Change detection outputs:
▽
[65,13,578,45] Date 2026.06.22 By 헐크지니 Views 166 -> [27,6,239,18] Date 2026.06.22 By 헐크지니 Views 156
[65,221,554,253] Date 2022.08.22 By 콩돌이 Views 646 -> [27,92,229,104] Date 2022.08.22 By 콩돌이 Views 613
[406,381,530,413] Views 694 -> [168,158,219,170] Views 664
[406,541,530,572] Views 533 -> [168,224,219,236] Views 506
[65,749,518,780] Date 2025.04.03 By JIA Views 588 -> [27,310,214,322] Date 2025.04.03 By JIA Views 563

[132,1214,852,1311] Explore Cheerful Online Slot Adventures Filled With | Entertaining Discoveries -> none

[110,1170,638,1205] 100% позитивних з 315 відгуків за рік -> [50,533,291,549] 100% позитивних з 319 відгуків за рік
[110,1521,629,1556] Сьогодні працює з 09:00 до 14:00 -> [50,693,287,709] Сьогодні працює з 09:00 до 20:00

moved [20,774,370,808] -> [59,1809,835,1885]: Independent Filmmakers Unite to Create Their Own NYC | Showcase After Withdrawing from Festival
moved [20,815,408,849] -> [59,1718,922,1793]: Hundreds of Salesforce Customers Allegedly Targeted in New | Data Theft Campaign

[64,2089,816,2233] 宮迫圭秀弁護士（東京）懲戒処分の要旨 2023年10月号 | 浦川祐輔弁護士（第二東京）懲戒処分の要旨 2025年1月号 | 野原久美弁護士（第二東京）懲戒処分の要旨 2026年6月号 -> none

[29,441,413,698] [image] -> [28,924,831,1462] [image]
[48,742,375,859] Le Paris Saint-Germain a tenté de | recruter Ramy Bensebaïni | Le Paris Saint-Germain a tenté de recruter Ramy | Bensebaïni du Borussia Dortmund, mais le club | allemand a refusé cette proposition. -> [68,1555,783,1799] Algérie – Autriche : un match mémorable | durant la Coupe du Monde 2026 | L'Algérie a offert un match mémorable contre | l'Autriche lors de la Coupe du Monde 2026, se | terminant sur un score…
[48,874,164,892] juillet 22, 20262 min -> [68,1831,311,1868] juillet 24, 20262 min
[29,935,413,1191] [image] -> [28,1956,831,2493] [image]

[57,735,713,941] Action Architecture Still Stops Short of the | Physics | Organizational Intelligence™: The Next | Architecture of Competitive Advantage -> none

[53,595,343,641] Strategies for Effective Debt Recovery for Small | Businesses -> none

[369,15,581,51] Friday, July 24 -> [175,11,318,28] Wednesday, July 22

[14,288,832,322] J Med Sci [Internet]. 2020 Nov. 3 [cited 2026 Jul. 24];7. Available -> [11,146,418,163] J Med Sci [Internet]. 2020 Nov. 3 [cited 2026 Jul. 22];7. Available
△
Above are the lines; repeat exactly the ones from the line containing "[65,221,554,253] Date 2022.08.22" down to the line containing "[53,595,343,641] Strategies for", both inclusive.

[65,221,554,253] Date 2022.08.22 By 콩돌이 Views 646 -> [27,92,229,104] Date 2022.08.22 By 콩돌이 Views 613
[406,381,530,413] Views 694 -> [168,158,219,170] Views 664
[406,541,530,572] Views 533 -> [168,224,219,236] Views 506
[65,749,518,780] Date 2025.04.03 By JIA Views 588 -> [27,310,214,322] Date 2025.04.03 By JIA Views 563

[132,1214,852,1311] Explore Cheerful Online Slot Adventures Filled With | Entertaining Discoveries -> none

[110,1170,638,1205] 100% позитивних з 315 відгуків за рік -> [50,533,291,549] 100% позитивних з 319 відгуків за рік
[110,1521,629,1556] Сьогодні працює з 09:00 до 14:00 -> [50,693,287,709] Сьогодні працює з 09:00 до 20:00

moved [20,774,370,808] -> [59,1809,835,1885]: Independent Filmmakers Unite to Create Their Own NYC | Showcase After Withdrawing from Festival
moved [20,815,408,849] -> [59,1718,922,1793]: Hundreds of Salesforce Customers Allegedly Targeted in New | Data Theft Campaign

[64,2089,816,2233] 宮迫圭秀弁護士（東京）懲戒処分の要旨 2023年10月号 | 浦川祐輔弁護士（第二東京）懲戒処分の要旨 2025年1月号 | 野原久美弁護士（第二東京）懲戒処分の要旨 2026年6月号 -> none

[29,441,413,698] [image] -> [28,924,831,1462] [image]
[48,742,375,859] Le Paris Saint-Germain a tenté de | recruter Ramy Bensebaïni | Le Paris Saint-Germain a tenté de recruter Ramy | Bensebaïni du Borussia Dortmund, mais le club | allemand a refusé cette proposition. -> [68,1555,783,1799] Algérie – Autriche : un match mémorable | durant la Coupe du Monde 2026 | L'Algérie a offert un match mémorable contre | l'Autriche lors de la Coupe du Monde 2026, se | terminant sur un score…
[48,874,164,892] juillet 22, 20262 min -> [68,1831,311,1868] juillet 24, 20262 min
[29,935,413,1191] [image] -> [28,1956,831,2493] [image]

[57,735,713,941] Action Architecture Still Stops Short of the | Physics | Organizational Intelligence™: The Next | Architecture of Competitive Advantage -> none

[53,595,343,641] Strategies for Effective Debt Recovery for Small | Businesses -> none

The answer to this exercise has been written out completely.